EllaPaella · 07/07/2024 08:18

NeeBananaHammock · 07/07/2024 06:25

I think when you've been brought up by an autistic mother who avoids all emotions and acts like they are abnormal and distasteful, you have the core belief that your normal NT emotions are shameful and wrong. It's a type of trauma from emotional neglect that makes it hard to accept, process and trust your own feelings.

I agree with this.
There is no excuse for your Mum to be emotionally cold and unavailable to you OP and no-one should be trying to make you feel that it's your fault for being too emotional (whatever that means).
If she isn't going to change then it would be good to have some counselling or therapy. It's actually really sad - I'm sorry you are going through this.

Easipeelerie · 07/07/2024 08:22

Does she actually want to see you at all? Do you ever like seeing her?
My thought is that when people don’t connect (even if they’re family) there’s very little point in trying to keep the relationship going. If you and she were friends, you’d have dropped each other by now. I would see her for the bare minimum, get therapy for this issue and enjoy the company of people who like you.

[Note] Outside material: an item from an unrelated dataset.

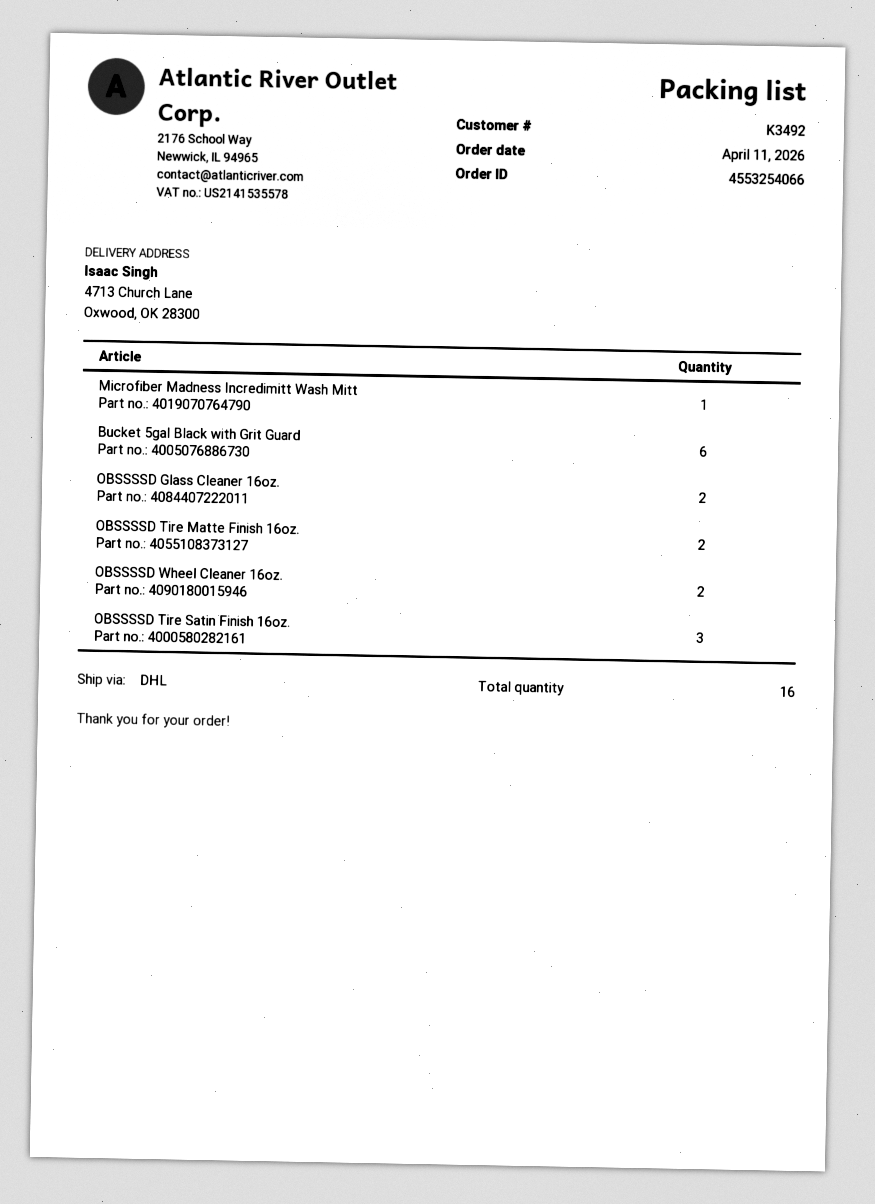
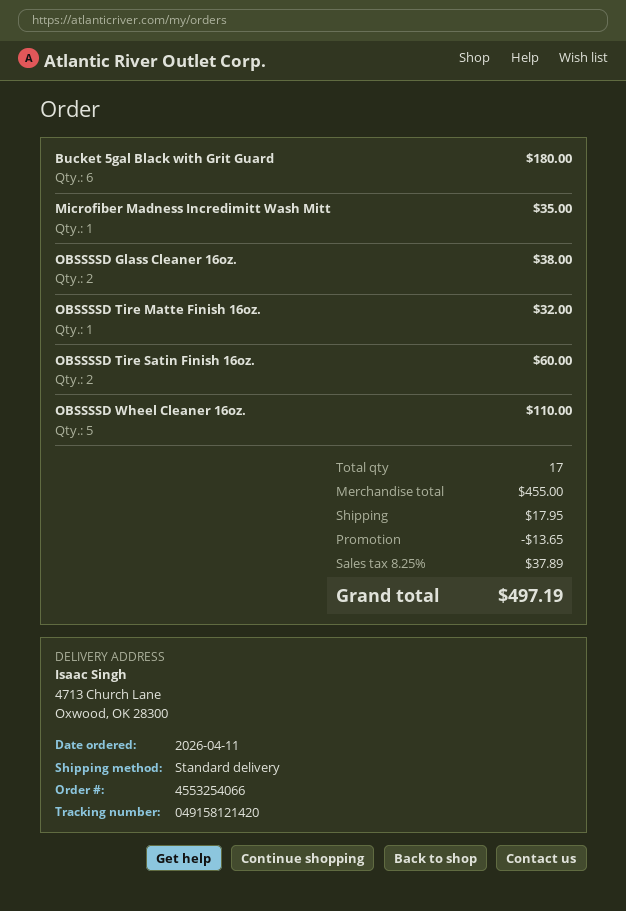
shipping method: DHL -> standard
OBSSSSD Tire Matte Finish 16oz.: 2 -> 1
OBSSSSD Wheel Cleaner 16oz.: 2 -> 5
OBSSSSD Tire Satin Finish 16oz.: 3 -> 2
total quantity: 16 -> 17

Neverreallyknow · 07/07/2024 08:23

@EllaPaella I think the issue with my mum was that she didn’t find out for a long time and her family didn’t understand her and ignored her. She seems to have developed this shield. I know a lot of autistic people who are aware and don’t treat there children like this. I think my mum is to unaware and had too much personal trauma in there she is closed off.

OP posts:
Tinkerbot · 07/07/2024 08:33

I would suspect it is to do with her childhood that she is as distant as she is.
But I would find a counsellor if I was you, hopefully one who understands how your mother works.
I really can't understand her having no interest in your pregnancy or baby. I think she is projecting some rejection from her childhood onto you.
The fact you had an unloving childhood is affecting you and making you more desperate to bond wtih her. She sounds awful.

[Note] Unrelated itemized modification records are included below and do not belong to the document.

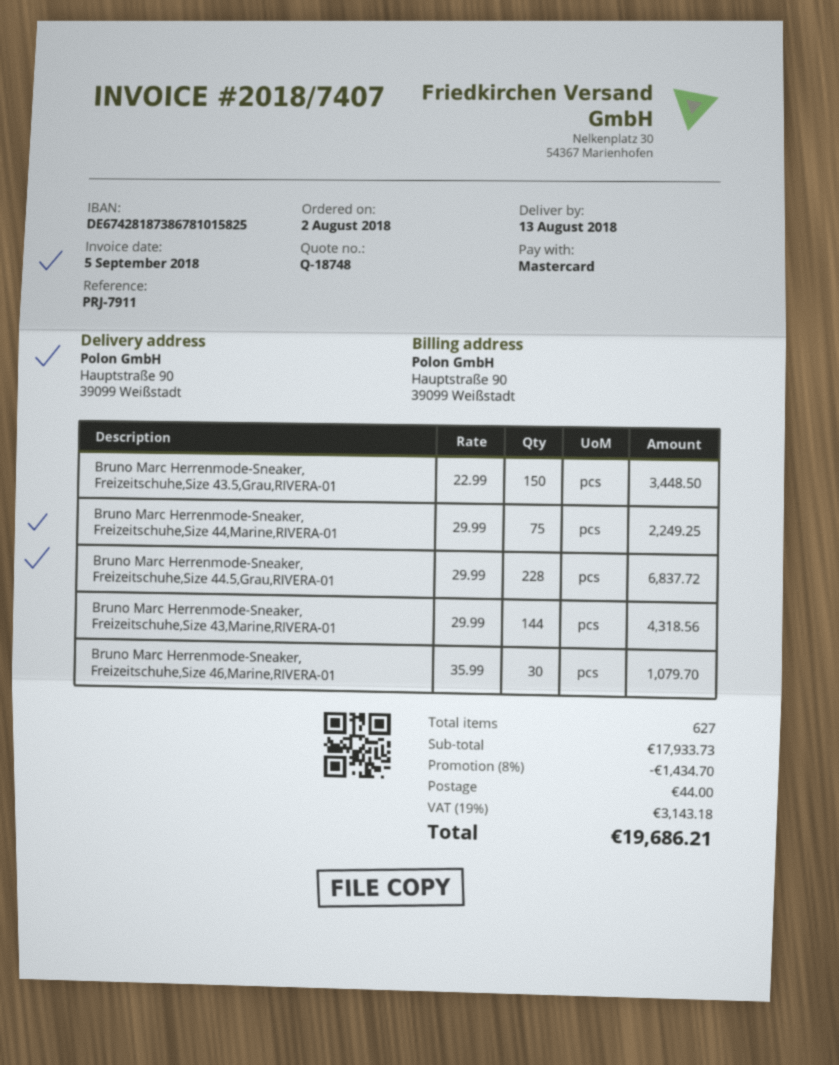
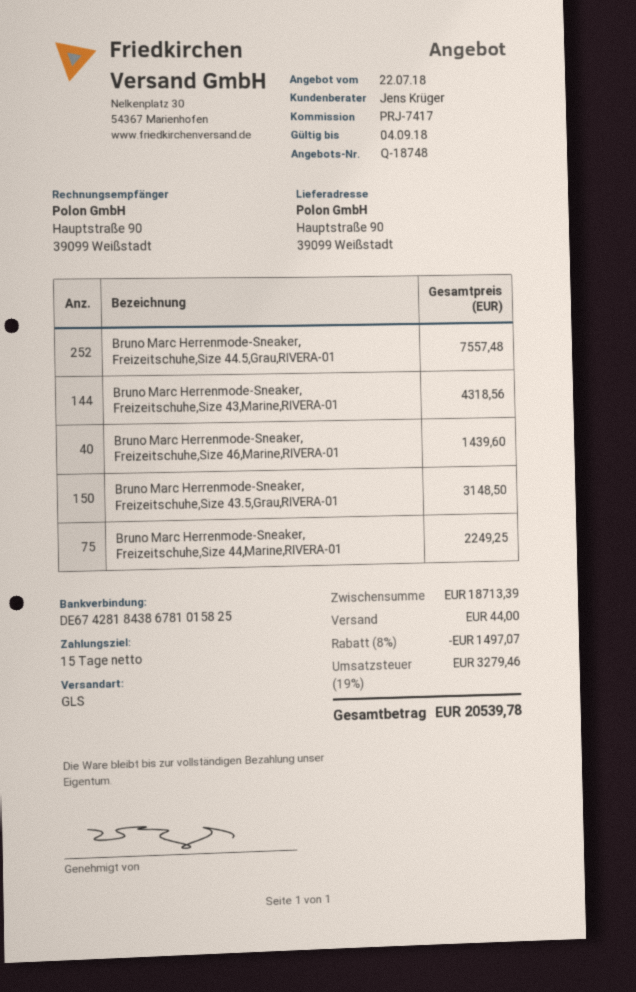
reference: PRJ-7911 -> PRJ-7417
bank account: DE67428187386781015825 -> DE67428184386781015825
Bruno Marc Herrenmode-Sneaker, Freizeitschuhe,Size 43.5,Grau,RIVERA-01: 150 for 3448.50 -> 150 for 3148.50
Bruno Marc Herrenmode-Sneaker, Freizeitschuhe,Size 44.5,Grau,RIVERA-01: 228 for 6837.72 -> 252 for 7557.48
Bruno Marc Herrenmode-Sneaker, Freizeitschuhe,Size 46,Marine,RIVERA-01: 30 for 1079.70 -> 40 for 1439.60
subtotal: 17933.73 -> 18713.39
discount: 8% = 1434.70 -> 8% = 1497.07
tax: 19% = 3143.18 -> 19% = 3279.46
total: 19686.21 -> 20539.78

Teddybarr · 07/07/2024 08:40

I can see how this is hard for you, it sounds like she's finally being honest with you after decades of wrecking your self esteem by leaving you to feel like you were the problem. It is hard to come to terms with the fact that your mother can't have the relationship with you that you want, but I'd just draw that boundary and work on the other relationships in your life. It sounds like you might benefit from counselling too, it will take some work to undo the thought process behind if my own mother doesn't love me then why would anyone else.